***** Exercise materials *****
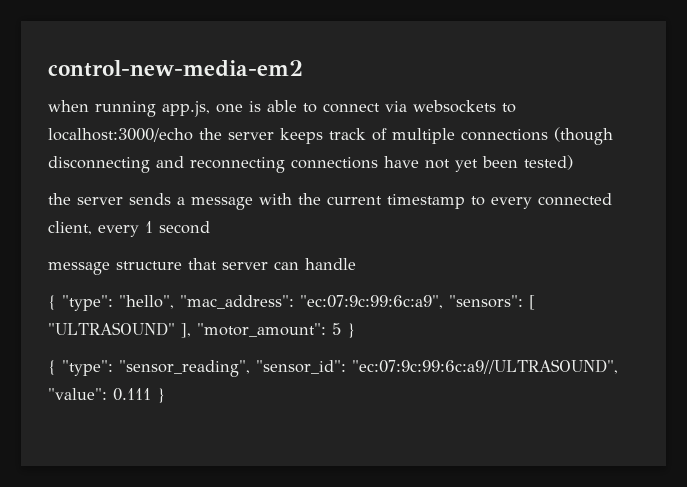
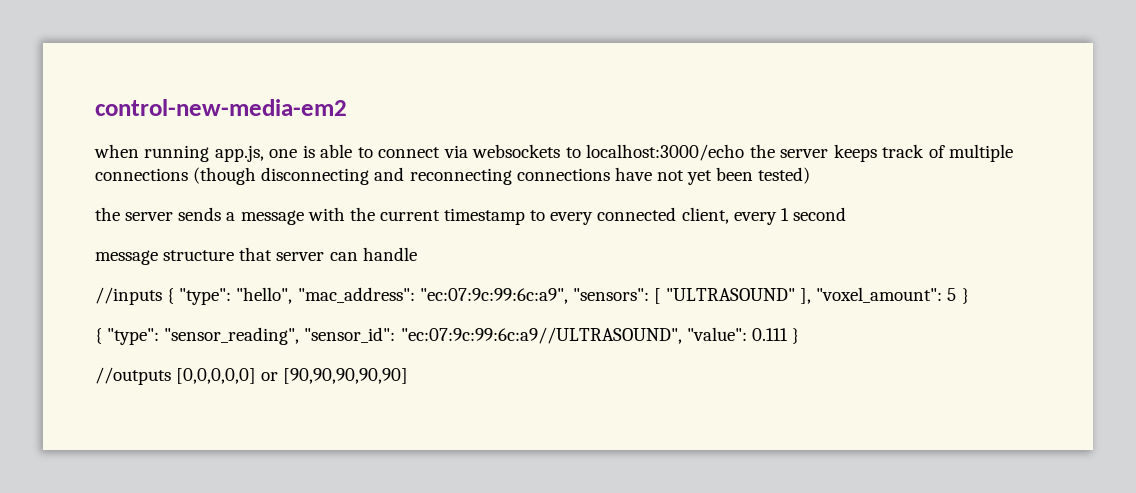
- { "type": "hello", "mac_address": "ec:07:9c:99:6c:a9", "sensors": [ "ULTRASOUND" ], "motor_amount": 5 }
+ //inputs { "type": "hello", "mac_address": "ec:07:9c:99:6c:a9", "sensors": [ "ULTRASOUND" ], "voxel_amount": 5 }
+ //outputs [0,0,0,0,0] or [90,90,90,90,90]

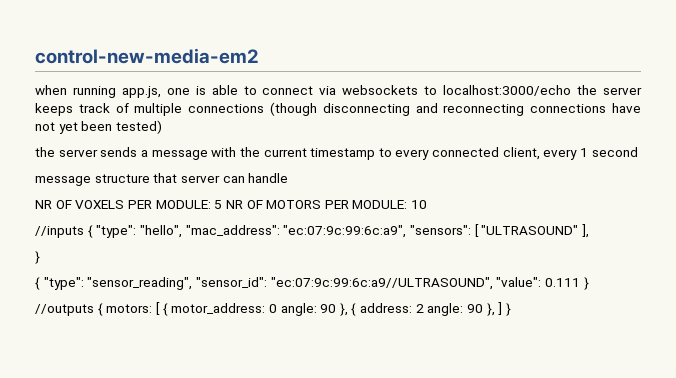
+ NR OF VOXELS PER MODULE: 5 NR OF MOTORS PER MODULE: 10
- //inputs { "type": "hello", "mac_address": "ec:07:9c:99:6c:a9", "sensors": [ "ULTRASOUND" ], "voxel_amount": 5 }
+ //inputs { "type": "hello", "mac_address": "ec:07:9c:99:6c:a9", "sensors": [ "ULTRASOUND" ],
+ }
- //outputs [0,0,0,0,0] or [90,90,90,90,90]
+ //outputs { motors: [ { motor_address: 0 angle: 90 }, { address: 2 angle: 90 }, ] }

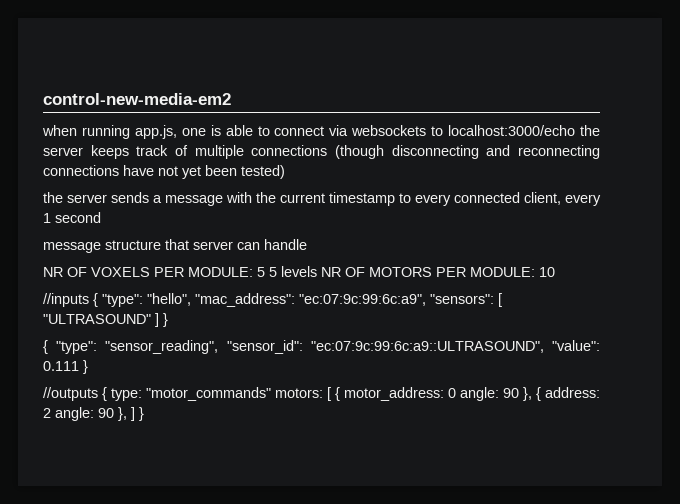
- NR OF VOXELS PER MODULE: 5 NR OF MOTORS PER MODULE: 10
+ NR OF VOXELS PER MODULE: 5 5 levels NR OF MOTORS PER MODULE: 10
- //inputs { "type": "hello", "mac_address": "ec:07:9c:99:6c:a9", "sensors": [ "ULTRASOUND" ],
- }
+ //inputs { "type": "hello", "mac_address": "ec:07:9c:99:6c:a9", "sensors": [ "ULTRASOUND" ] }
- { "type": "sensor_reading", "sensor_id": "ec:07:9c:99:6c:a9//ULTRASOUND", "value": 0.111 }
+ { "type": "sensor_reading", "sensor_id": "ec:07:9c:99:6c:a9::ULTRASOUND", "value": 0.111 }
- //outputs { motors: [ { motor_address: 0 angle: 90 }, { address: 2 angle: 90 }, ] }
+ //outputs { type: "motor_commands" motors: [ { motor_address: 0 angle: 90 }, { address: 2 angle: 90 }, ] }

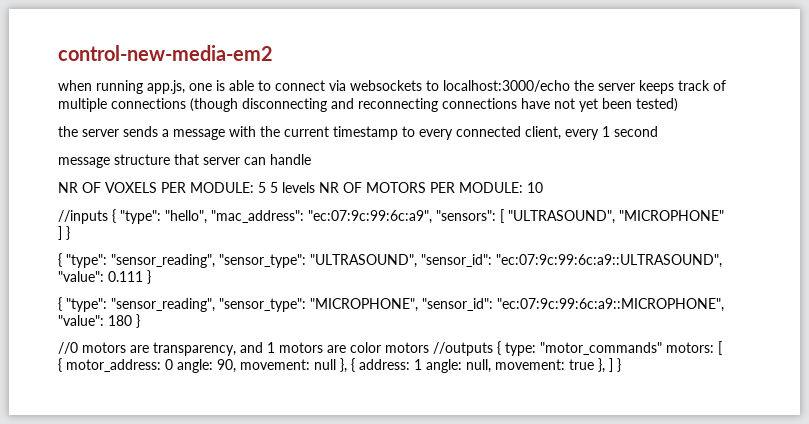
- //inputs { "type": "hello", "mac_address": "ec:07:9c:99:6c:a9", "sensors": [ "ULTRASOUND" ] }
+ //inputs { "type": "hello", "mac_address": "ec:07:9c:99:6c:a9", "sensors": [ "ULTRASOUND", "MICROPHONE" ] }
- { "type": "sensor_reading", "sensor_id": "ec:07:9c:99:6c:a9::ULTRASOUND", "value": 0.111 }
+ { "type": "sensor_reading", "sensor_type": "ULTRASOUND", "sensor_id": "ec:07:9c:99:6c:a9::ULTRASOUND", "value": 0.111 }
- //outputs { type: "motor_commands" motors: [ { motor_address: 0 angle: 90 }, { address: 2 angle: 90 }, ] }
+ { "type": "sensor_reading", "sensor_type": "MICROPHONE", "sensor_id": "ec:07:9c:99:6c:a9::MICROPHONE", "value": 180 }
+ //0 motors are transparency, and 1 motors are color motors //outputs { type: "motor_commands" motors: [ { motor_address: 0 angle: 90, movement: null }, { address: 1 angle: null, movement: true }, ] }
*****
Every line that contains the string "MODULE" should be copied from the entries.

+ NR OF VOXELS PER MODULE: 5 NR OF MOTORS PER MODULE: 10
- NR OF VOXELS PER MODULE: 5 NR OF MOTORS PER MODULE: 10
+ NR OF VOXELS PER MODULE: 5 5 levels NR OF MOTORS PER MODULE: 10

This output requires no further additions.